* [Work order]: For each line below that contains the string "none", copy that line.

(Records from a data source)
=======

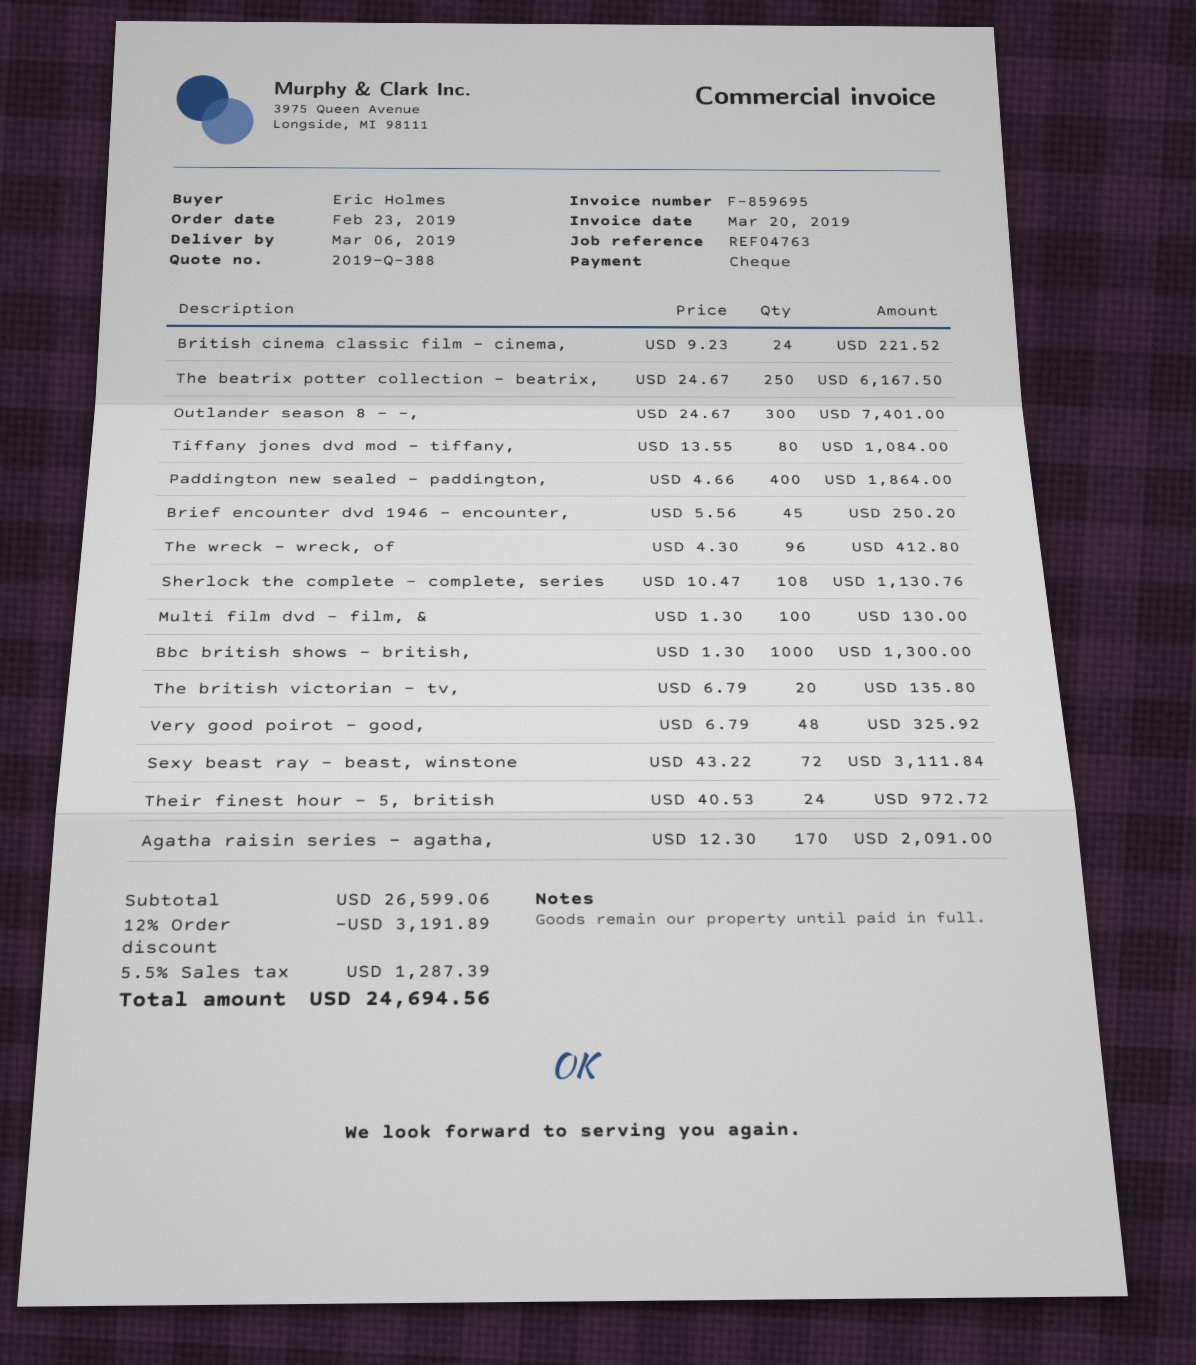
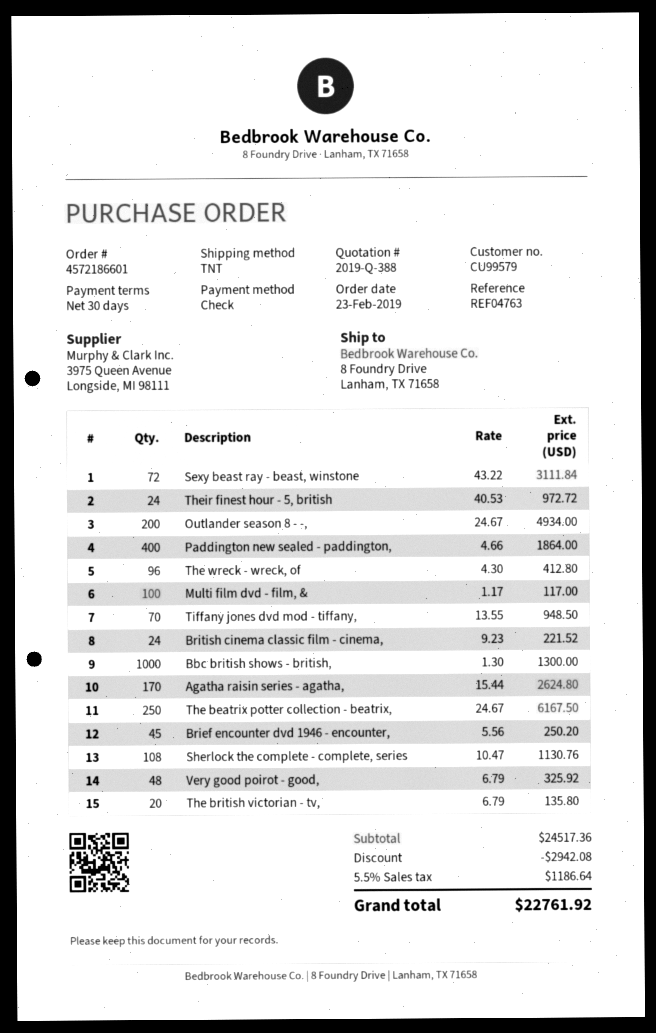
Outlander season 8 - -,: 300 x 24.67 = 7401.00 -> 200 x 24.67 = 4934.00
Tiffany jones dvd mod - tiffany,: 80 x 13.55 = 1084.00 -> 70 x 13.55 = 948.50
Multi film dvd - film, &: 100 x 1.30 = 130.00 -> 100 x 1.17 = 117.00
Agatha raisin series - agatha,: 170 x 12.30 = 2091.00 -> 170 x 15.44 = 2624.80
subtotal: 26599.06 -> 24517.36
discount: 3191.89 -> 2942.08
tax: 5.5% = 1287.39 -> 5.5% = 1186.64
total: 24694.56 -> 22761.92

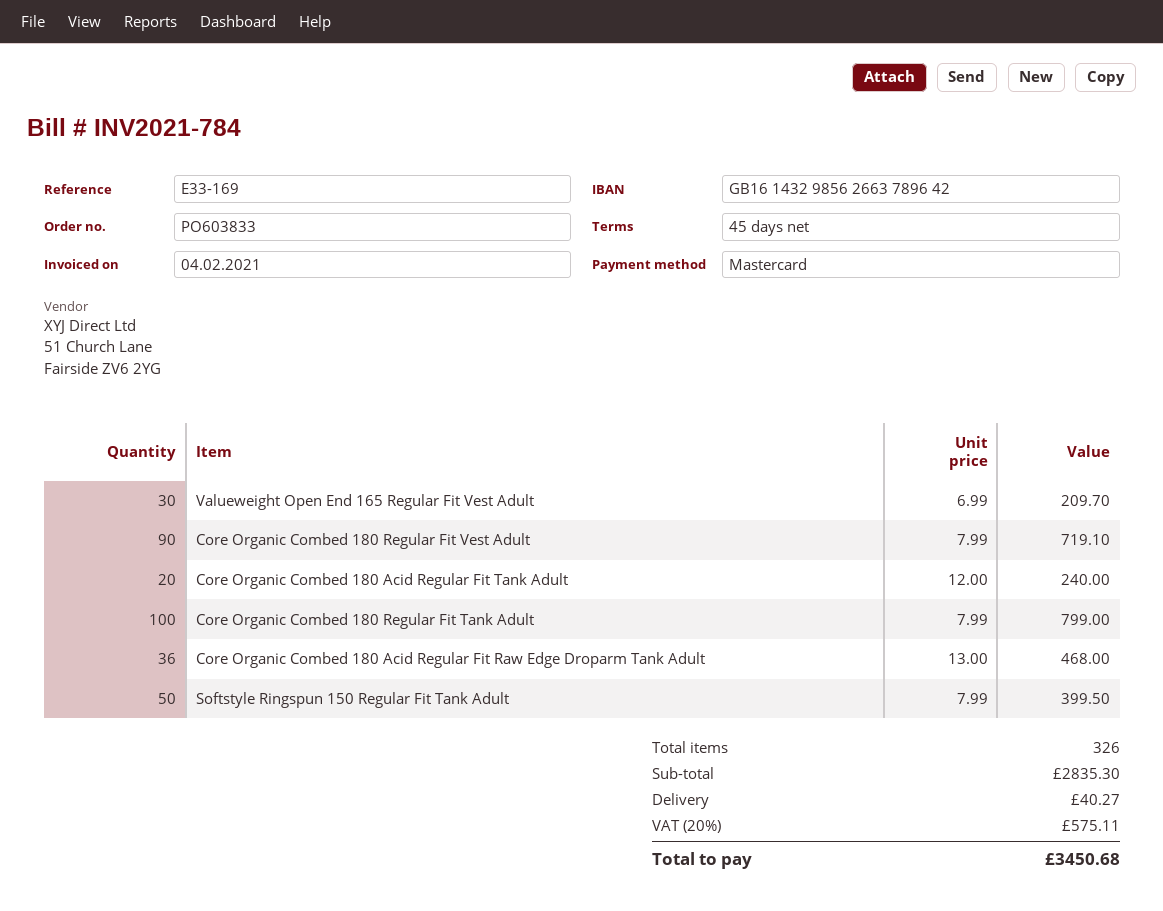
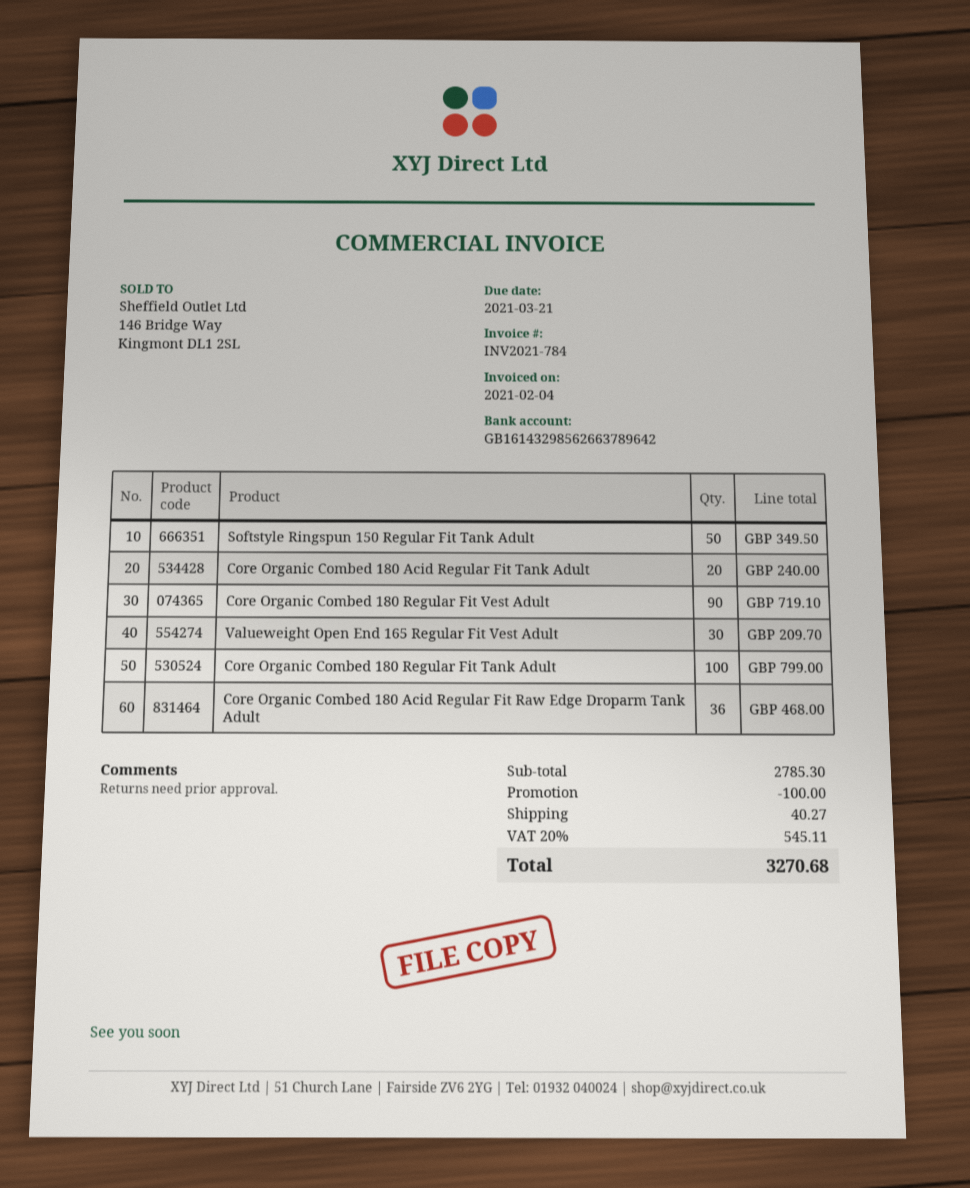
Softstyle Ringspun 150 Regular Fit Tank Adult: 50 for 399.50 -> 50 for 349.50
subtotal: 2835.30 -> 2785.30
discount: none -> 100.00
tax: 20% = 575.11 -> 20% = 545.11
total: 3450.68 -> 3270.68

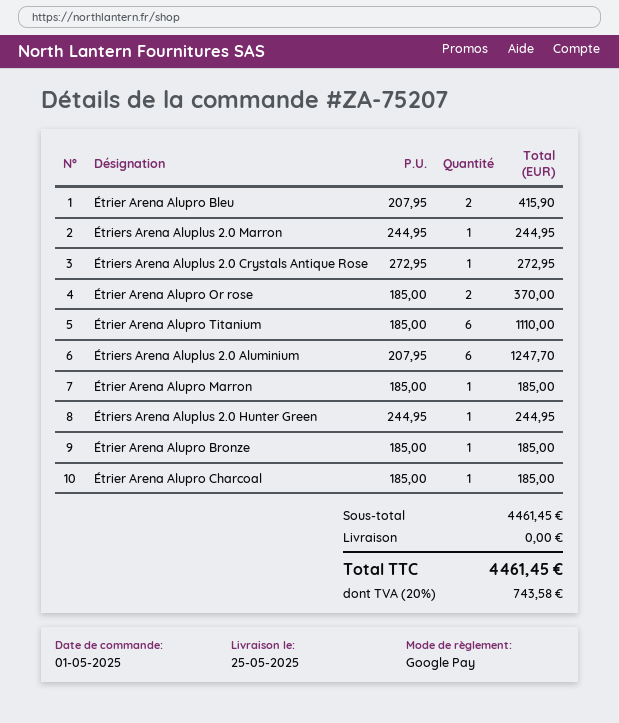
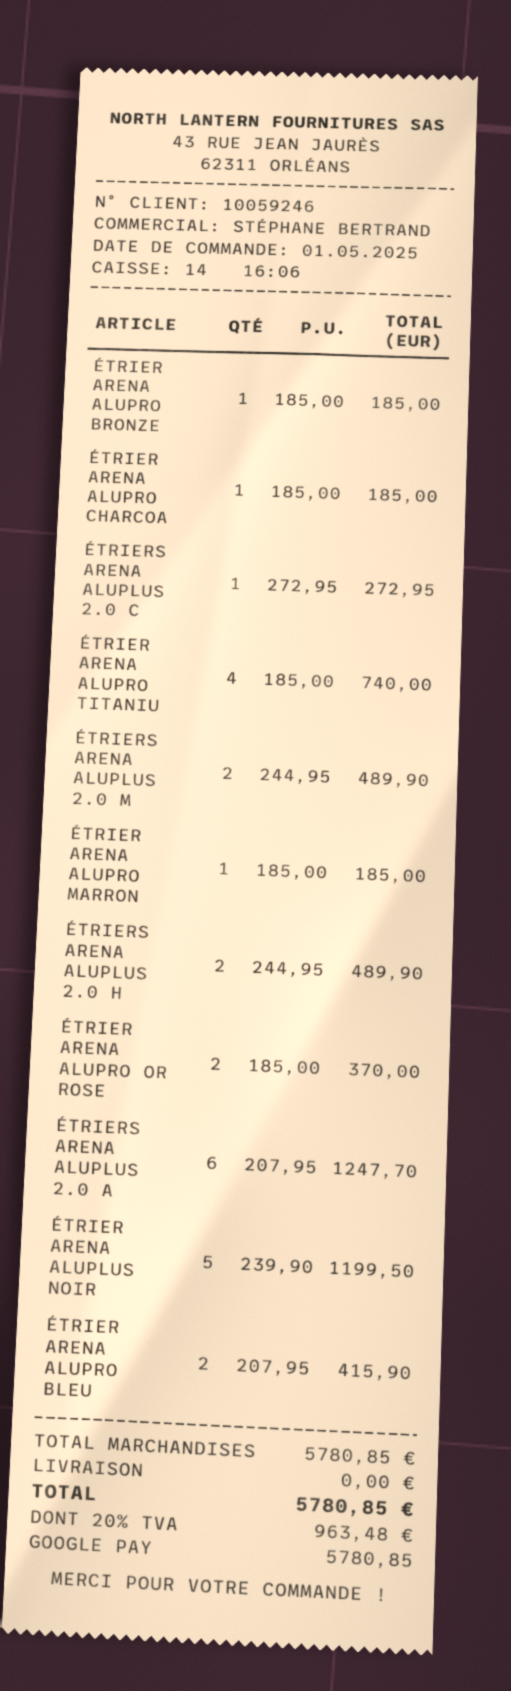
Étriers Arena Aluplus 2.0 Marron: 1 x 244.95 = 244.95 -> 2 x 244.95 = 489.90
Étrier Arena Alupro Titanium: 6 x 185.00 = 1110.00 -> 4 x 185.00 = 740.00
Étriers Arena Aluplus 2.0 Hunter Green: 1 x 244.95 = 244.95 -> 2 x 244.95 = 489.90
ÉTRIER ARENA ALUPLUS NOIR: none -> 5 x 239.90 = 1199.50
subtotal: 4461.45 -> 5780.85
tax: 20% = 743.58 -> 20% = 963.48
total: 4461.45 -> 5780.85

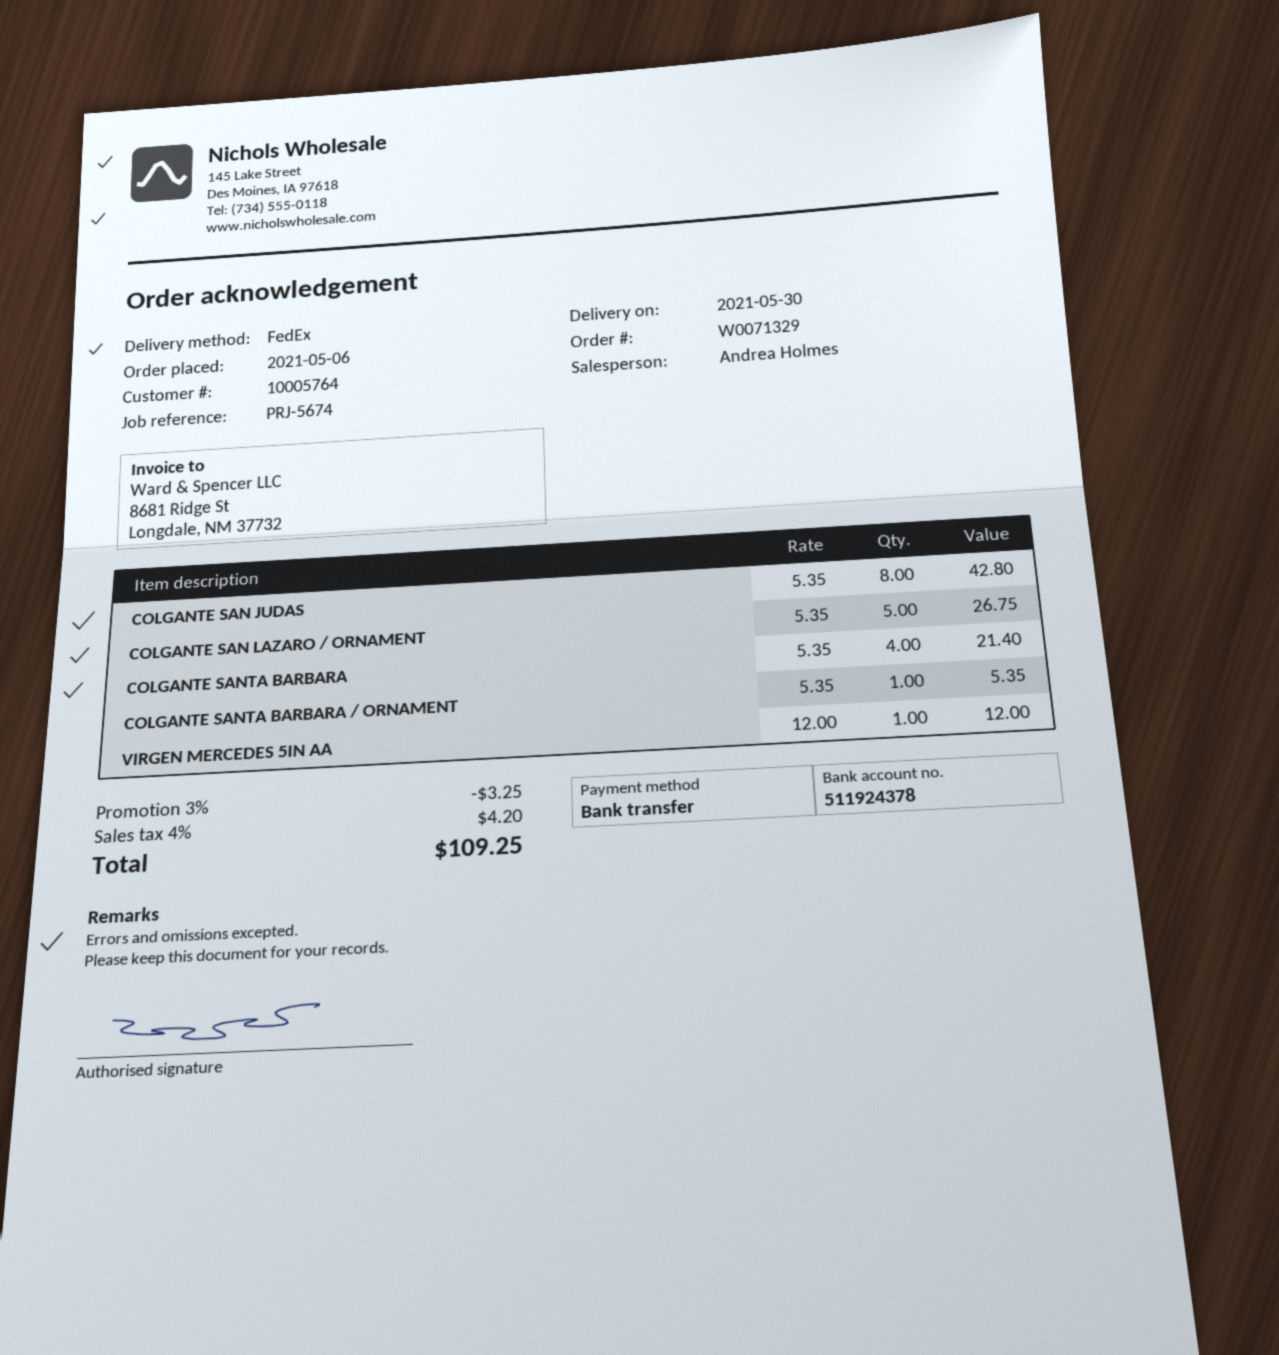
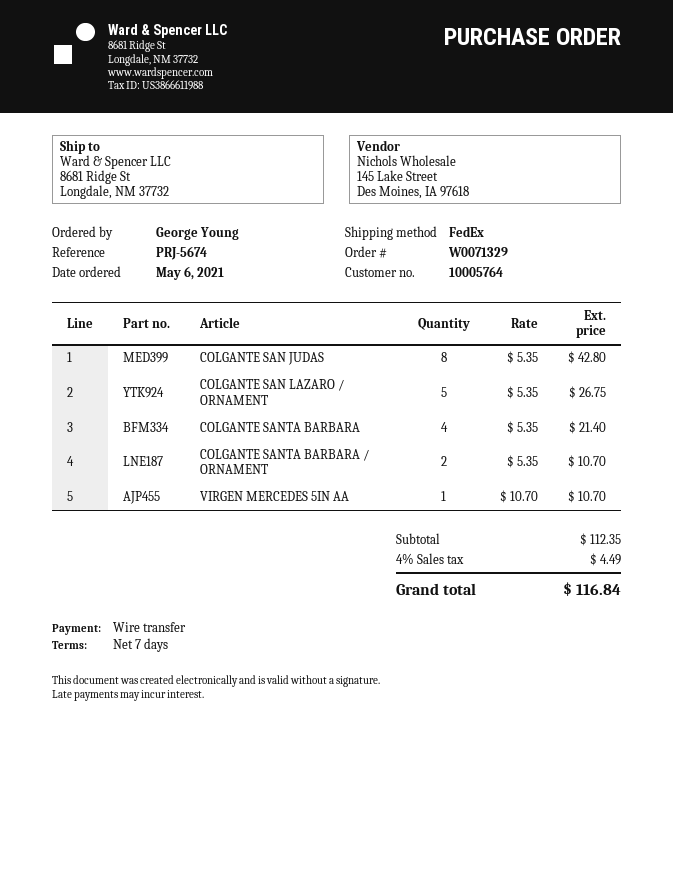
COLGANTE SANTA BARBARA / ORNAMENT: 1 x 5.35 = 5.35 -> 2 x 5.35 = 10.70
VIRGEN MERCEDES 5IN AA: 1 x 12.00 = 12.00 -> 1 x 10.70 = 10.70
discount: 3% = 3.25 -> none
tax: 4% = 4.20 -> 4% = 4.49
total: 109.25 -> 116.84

=======

* [Written solution]:
discount: none -> 100.00
ÉTRIER ARENA ALUPLUS NOIR: none -> 5 x 239.90 = 1199.50
discount: 3% = 3.25 -> none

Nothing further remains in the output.